In all successfully matched matching pairs, judging whether the same non-fixed user n forms a matching pair with a plurality of fixed users:
if yes, repeated matching exists, and step 5 is executed;
if not, then no repeated matching exists, then executing step 6;
and 5, breaking repeated matching.
Comparing the sizes of the utility functions of the repeatedly matched matching pairs, reserving the matching pair with the largest utility function, and breaking the rest matching pairs;
returning the broken matching pairs to the step 3, and selecting the suboptimal non-fixed users by the rest fixed users.
And 6, detecting the final condition of the matching completion.
Comparing the successful match logarithm to the total match logarithm;
if the values of the two are equal, the user matching is judged to be completed, and all matching pairs are subjected to non-orthogonal multiple access (NOMA) transmission according to the matching completing sequence to complete the data unloading of the Mobile Edge Computing (MEC);
otherwise, returning to the step 3. This can be further illustrated by the following simulations:
1. simulation conditions are as follows:
the millimeter wave network comprises 9 macro base stations and 27 micro base stations, and the interval between every two macro base stations is 1 kilometer. And setting a communication frequency band as a W frequency band, setting the available total bandwidth as 1GHz, setting the maximum transmission power of each macro base station as 46dBm and the noise power as-174 dBm/Hz.
2. Simulation content:
simulation 1, namely performing MEC task unloading transmission simulation on the millimeter wave network by respectively using the circular game algorithm and the existing greedy algorithm, and calculating an energy efficiency-delay function value when the matching logarithm is changed, wherein the result is shown in figure 2. The abscissa is the number of matching groups, and the ordinate is the energy efficiency-delay tradeoff value required by 10000 times of simulation averaging.
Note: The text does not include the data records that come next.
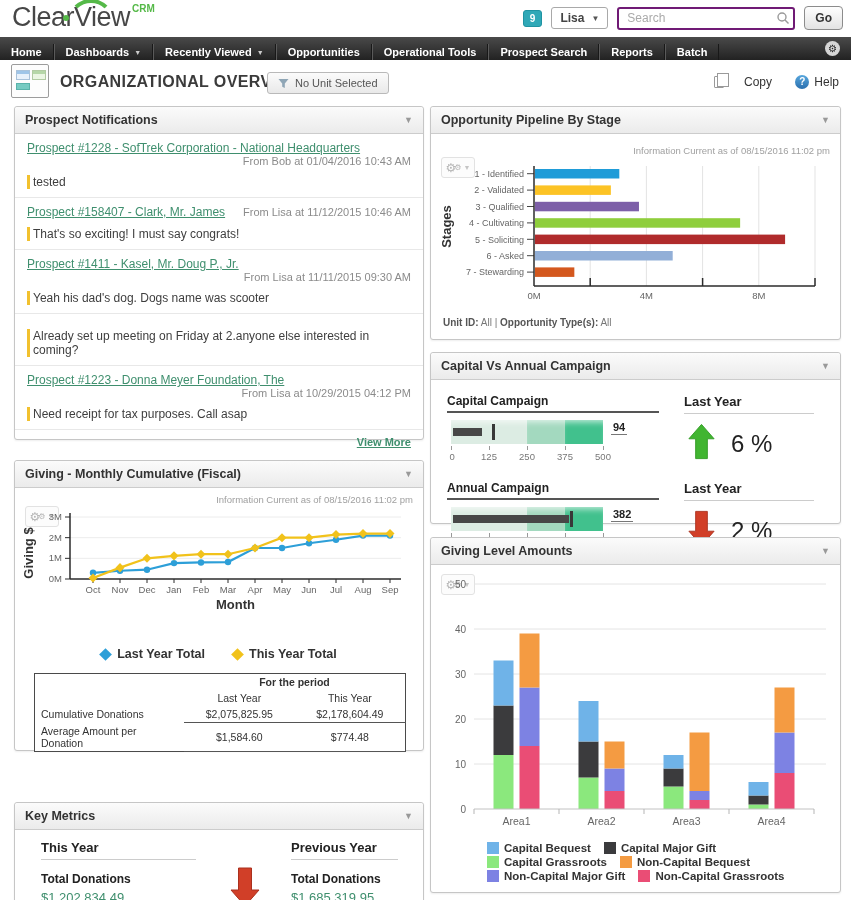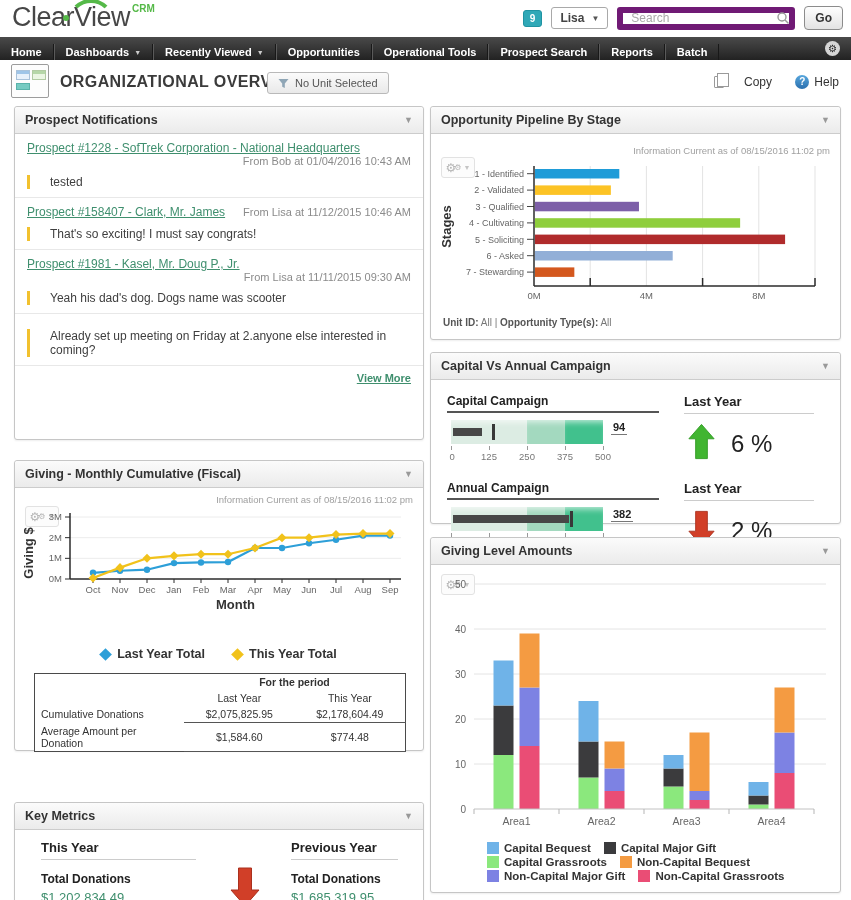--- a/index.html
+++ b/index.html
@@ -21,7 +21,7 @@
   .user-box { display:flex; align-items:center; gap:7px; border:1px solid #a9a9a9; border-radius:3px; padding:3px 8px; font-size:12px; font-weight:bold; color:#444; background:#fff; cursor:pointer; }
   .caret { font-size:8px; color:#555; }
   .search-box { position:relative; }
-  .search-input { width:178px; height:23px; border:6px solid #701a75; border-radius:3px; padding:0 24px 0 8px; font-size:12px; color:#555; font-family:inherit; }
+  .search-input { width:178px; height:23px; border:2px solid #701a75; border-radius:3px; padding:0 24px 0 8px; font-size:12px; color:#555; font-family:inherit; }
   .search-input::placeholder { color:#aaa; }
   .search-mag { position:absolute; right:5px; top:4px; }
   .go-btn { height:24px; padding:0 10px; border:1px solid #8c8c8c; border-radius:4px; background:linear-gradient(#fefefe,#e3e3e3); font-weight:bold; font-size:12px; color:#333; font-family:inherit; cursor:pointer; }

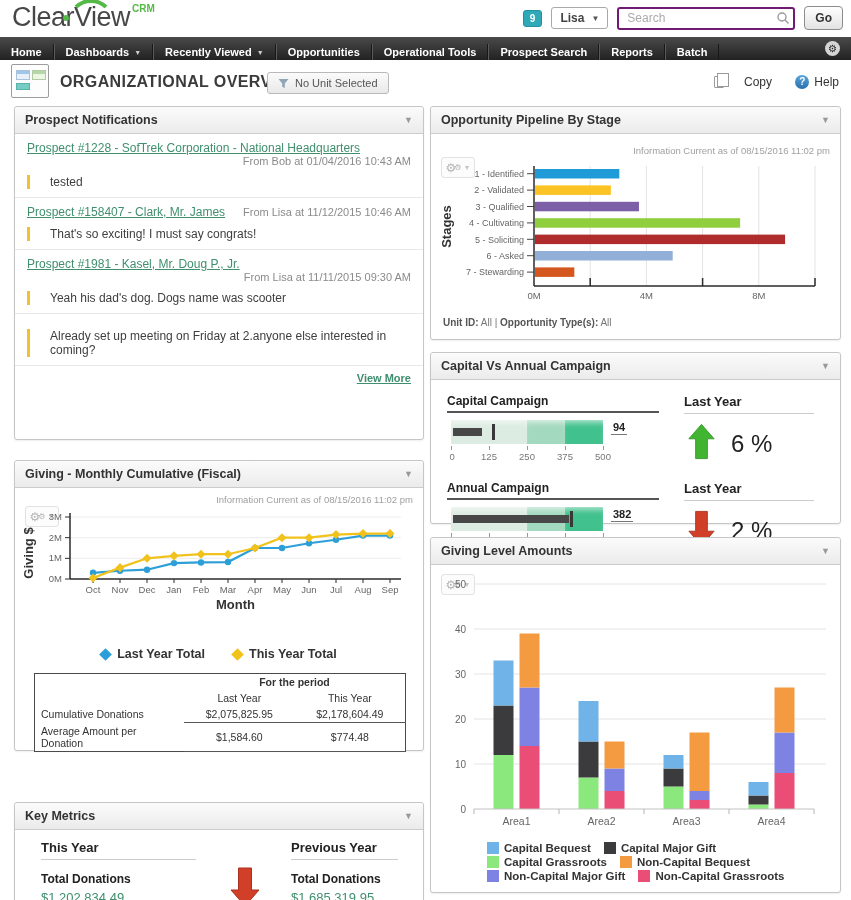--- a/index.html
+++ b/index.html
@@ -65,7 +65,7 @@
   .notif-top { display:flex; flex-wrap:wrap; align-items:baseline; }
   .notif-link { color:#3f8f6e; font-size:12px; text-decoration:underline; margin-right:8px; cursor:pointer; }
   .notif-meta { margin-left:auto; color:#8b8b8b; font-size:11px; white-space:nowrap; }
-  .notif-msg { margin-top:8px; border-left:3px solid #f2c12e; padding-left:20px; font-size:12px; color:#3e3e3e; }
+  .notif-msg { margin-top:8px; border-left:3px solid #f2c12e; padding-left:3px; font-size:12px; color:#3e3e3e; }
   .view-more { text-align:right; padding:2px 12px 5px; }
   .view-more a { color:#3f8f6e; font-size:11px; font-weight:bold; text-decoration:underline; cursor:pointer; }
 

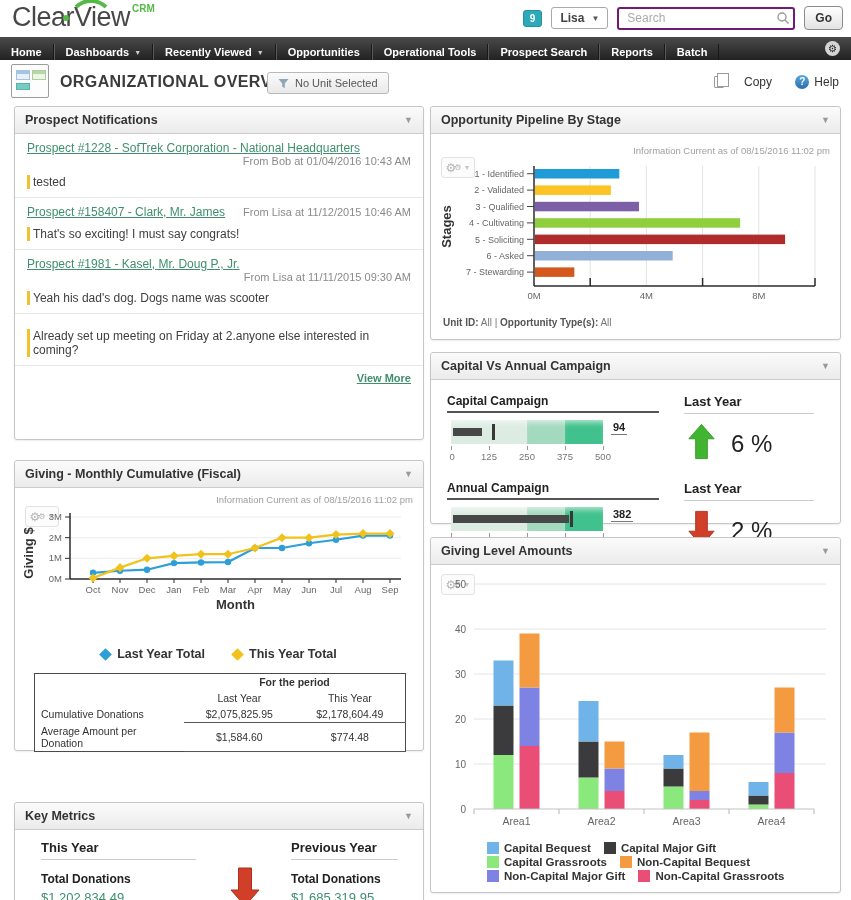--- a/index.html
+++ b/index.html
@@ -219,7 +219,7 @@
         </div>
         <div class="notif">
           <div class="notif-top">
-            <a class="notif-link">Prospect #1981 - Kasel, Mr. Doug P., Jr.</a>
+            <a class="notif-link">Prospect #1411 - Kasel, Mr. Doug P., Jr.</a>
             <span class="notif-meta">From Lisa at 11/11/2015 09:30 AM</span>
           </div>
           <div class="notif-msg">Yeah his dad's dog. Dogs name was scooter</div>

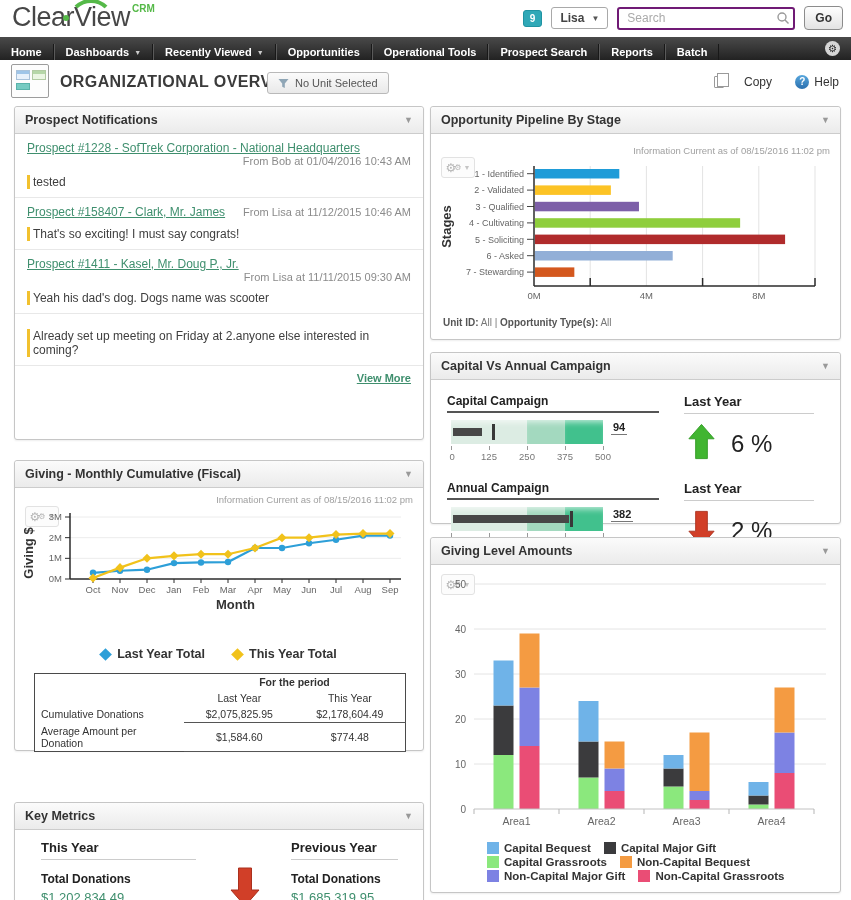--- a/index.html
+++ b/index.html
@@ -226,6 +226,13 @@
         </div>
         <div class="notif">
           <div class="notif-msg">Already set up meeting on Friday at 2.anyone else interested in coming?</div>
+        </div>
+        <div class="notif">
+          <div class="notif-top">
+            <a class="notif-link">Prospect #1223 - Donna Meyer Foundation, The</a>
+            <span class="notif-meta">From Lisa at 10/29/2015 04:12 PM</span>
+          </div>
+          <div class="notif-msg">Need receipt for tax purposes. Call asap</div>
         </div>
       </div>
     <div class="view-more"><a>View More</a></div>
As can be seen from the simulation result of fig. 2, under the same number of matching groups, the energy efficiency-delay tradeoff value of the millimeter wave network for performing MEC task offloading transmission by using the method of the present invention is lower than the energy efficiency-delay tradeoff function value by using the greedy algorithm, and the advantages of the method of the present invention are more obvious as the number of matching groups increases.
And 2, performing MEC task unloading transmission simulation on the millimeter wave network by respectively using the method and the conventional greedy algorithm, and calculating the simulation of the energy efficiency-time delay balance value when the total transmission energy is changed, wherein the result is shown in FIG. 3. Wherein, the abscissa is total energy, and the ordinate is energy efficiency-time delay balance value required averagely in simulation 10000 times. As can be seen from the simulation result in fig. 3, under the condition of a certain total energy, the energy efficiency-delay tradeoff value of the millimeter wave network for performing MEC task offloading transmission by using the method of the present invention is lower than the energy efficiency-delay tradeoff value by using the greedy algorithm, and as the total energy increases, the energy efficiency-delay of the method of the present invention decreases more than the greedy algorithm.